Leave the pictures out, and transcribe the material below exactly from the line with "Liberation Serif, serif;" to the line with "text: καθορισμένο ->", both lines included.

• _DATASET CONTENT_

::::

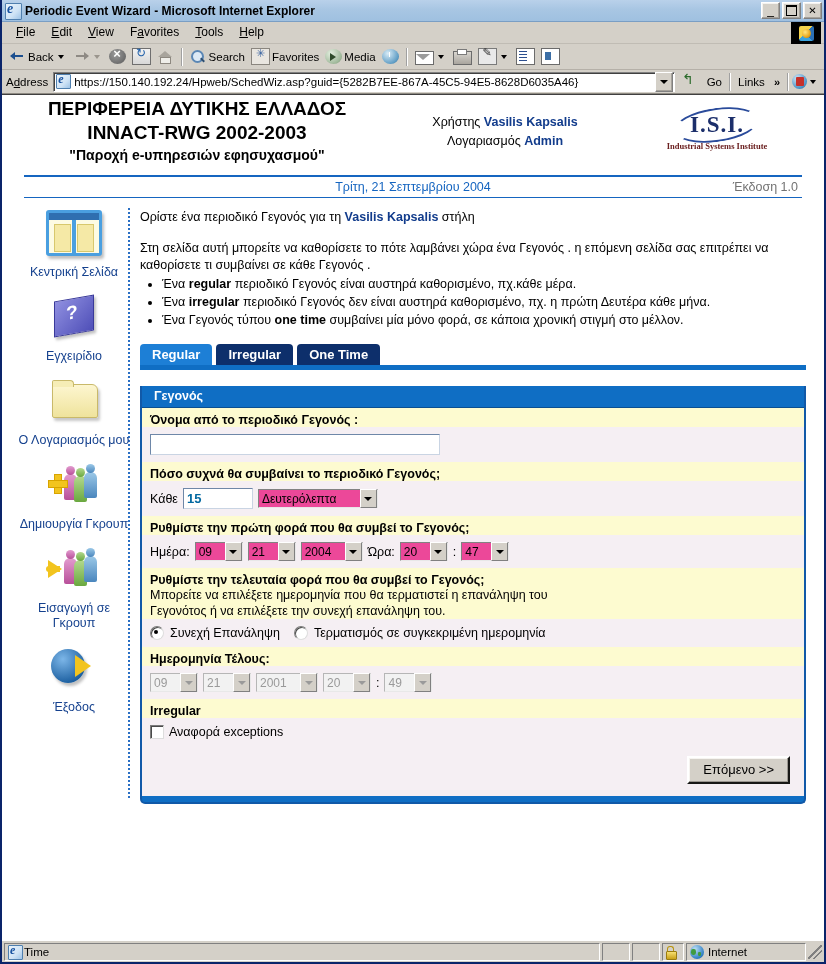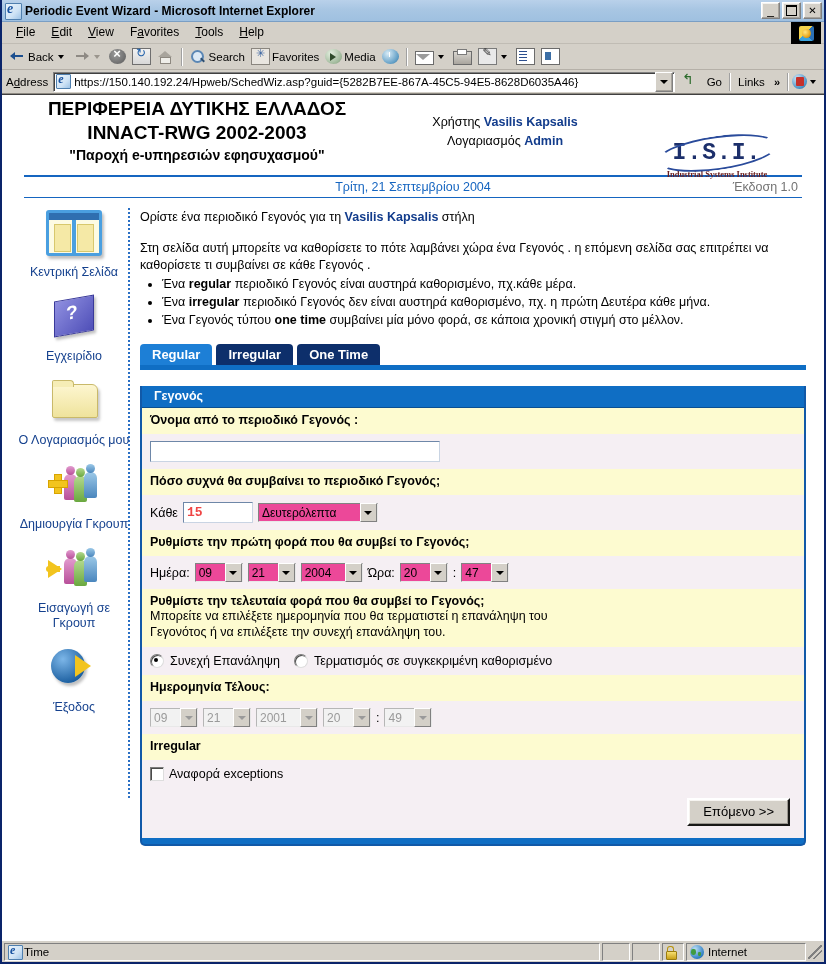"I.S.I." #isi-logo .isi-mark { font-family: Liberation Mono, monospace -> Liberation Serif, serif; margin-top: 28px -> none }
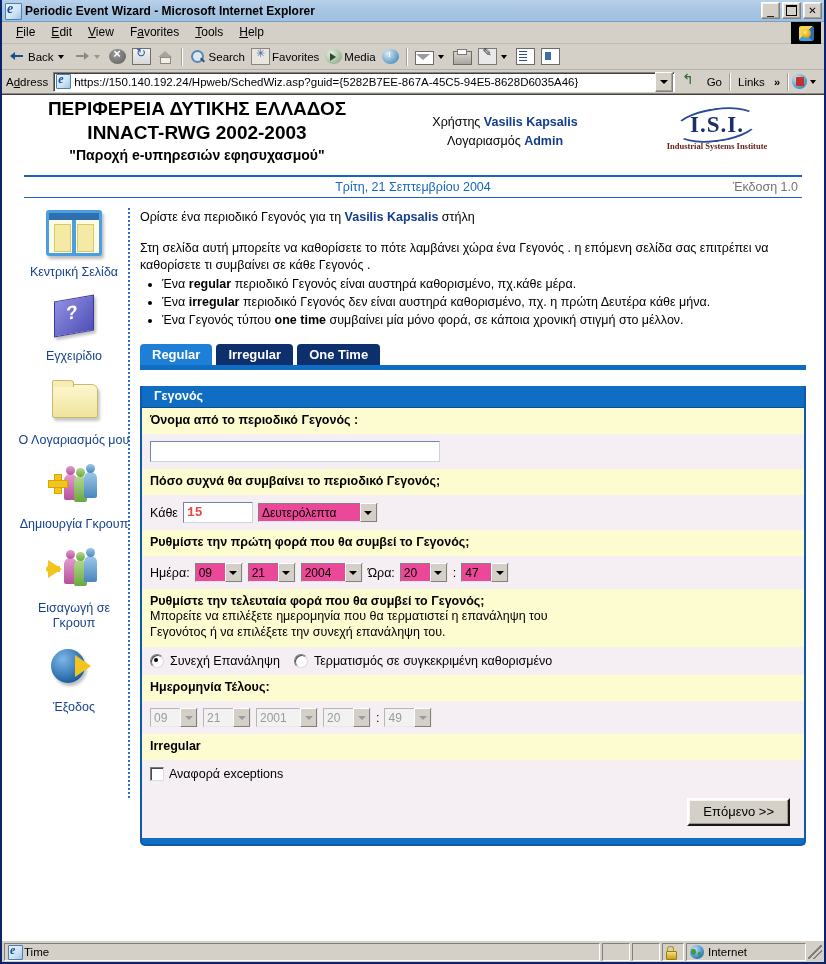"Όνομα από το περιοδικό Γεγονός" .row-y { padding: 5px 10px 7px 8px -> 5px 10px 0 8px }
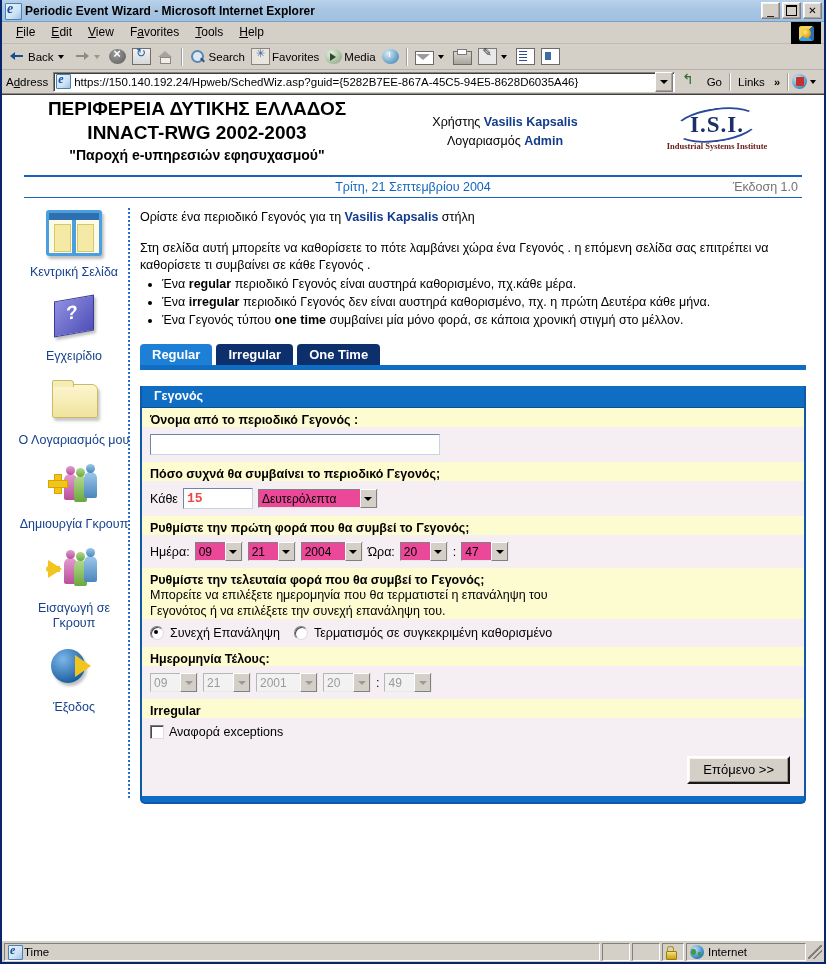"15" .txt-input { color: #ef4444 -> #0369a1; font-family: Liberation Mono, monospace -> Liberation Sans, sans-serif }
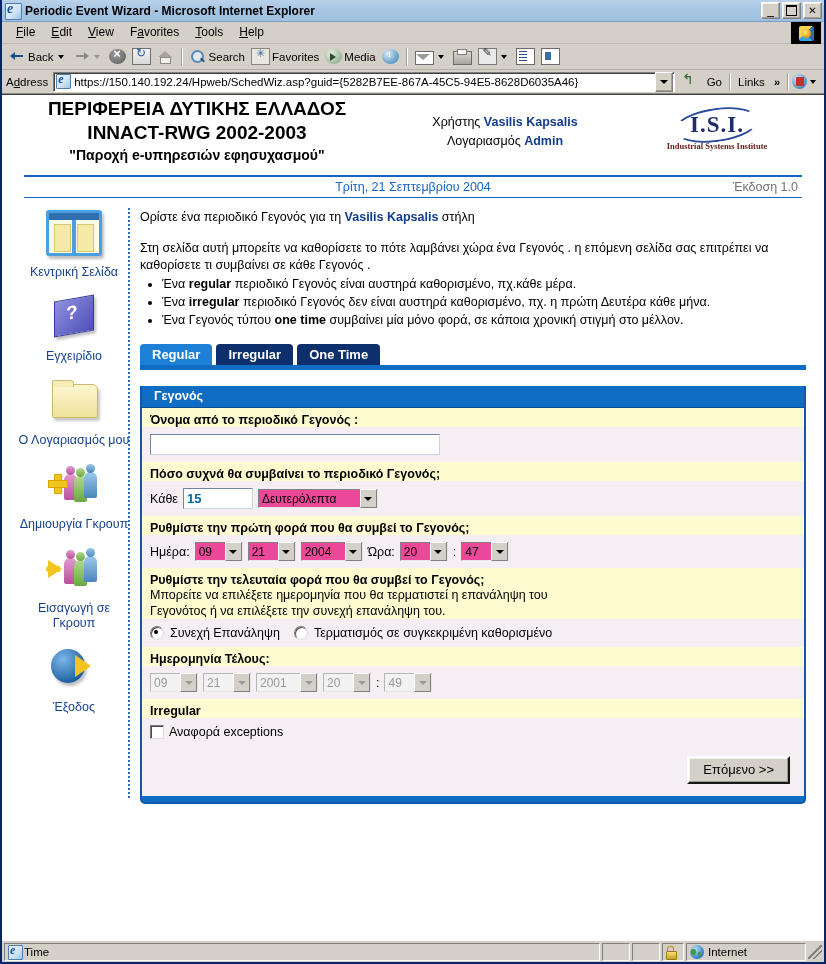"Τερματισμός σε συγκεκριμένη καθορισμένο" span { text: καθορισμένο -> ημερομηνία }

::::

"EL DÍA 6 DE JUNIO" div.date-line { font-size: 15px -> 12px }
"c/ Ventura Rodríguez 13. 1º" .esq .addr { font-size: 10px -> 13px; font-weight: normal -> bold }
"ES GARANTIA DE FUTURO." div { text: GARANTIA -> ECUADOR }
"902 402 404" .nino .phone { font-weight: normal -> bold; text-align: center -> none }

::::

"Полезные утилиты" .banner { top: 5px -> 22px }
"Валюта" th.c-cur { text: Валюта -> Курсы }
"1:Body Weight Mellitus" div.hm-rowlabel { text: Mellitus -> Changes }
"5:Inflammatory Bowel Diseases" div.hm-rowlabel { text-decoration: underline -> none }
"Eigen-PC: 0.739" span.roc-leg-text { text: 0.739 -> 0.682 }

::::

• _SOLVED EXERCISE_
"I.S.I." #isi-logo .isi-mark { font-family: Liberation Mono, monospace -> Liberation Serif, serif; margin-top: 28px -> none }
"Όνομα από το περιοδικό Γεγονός" .row-y { padding: 5px 10px 7px 8px -> 5px 10px 0 8px }
"15" .txt-input { color: #ef4444 -> #0369a1; font-family: Liberation Mono, monospace -> Liberation Sans, sans-serif }
"Τερματισμός σε συγκεκριμένη καθορισμένο" span { text: καθορισμένο -> ημερομηνία }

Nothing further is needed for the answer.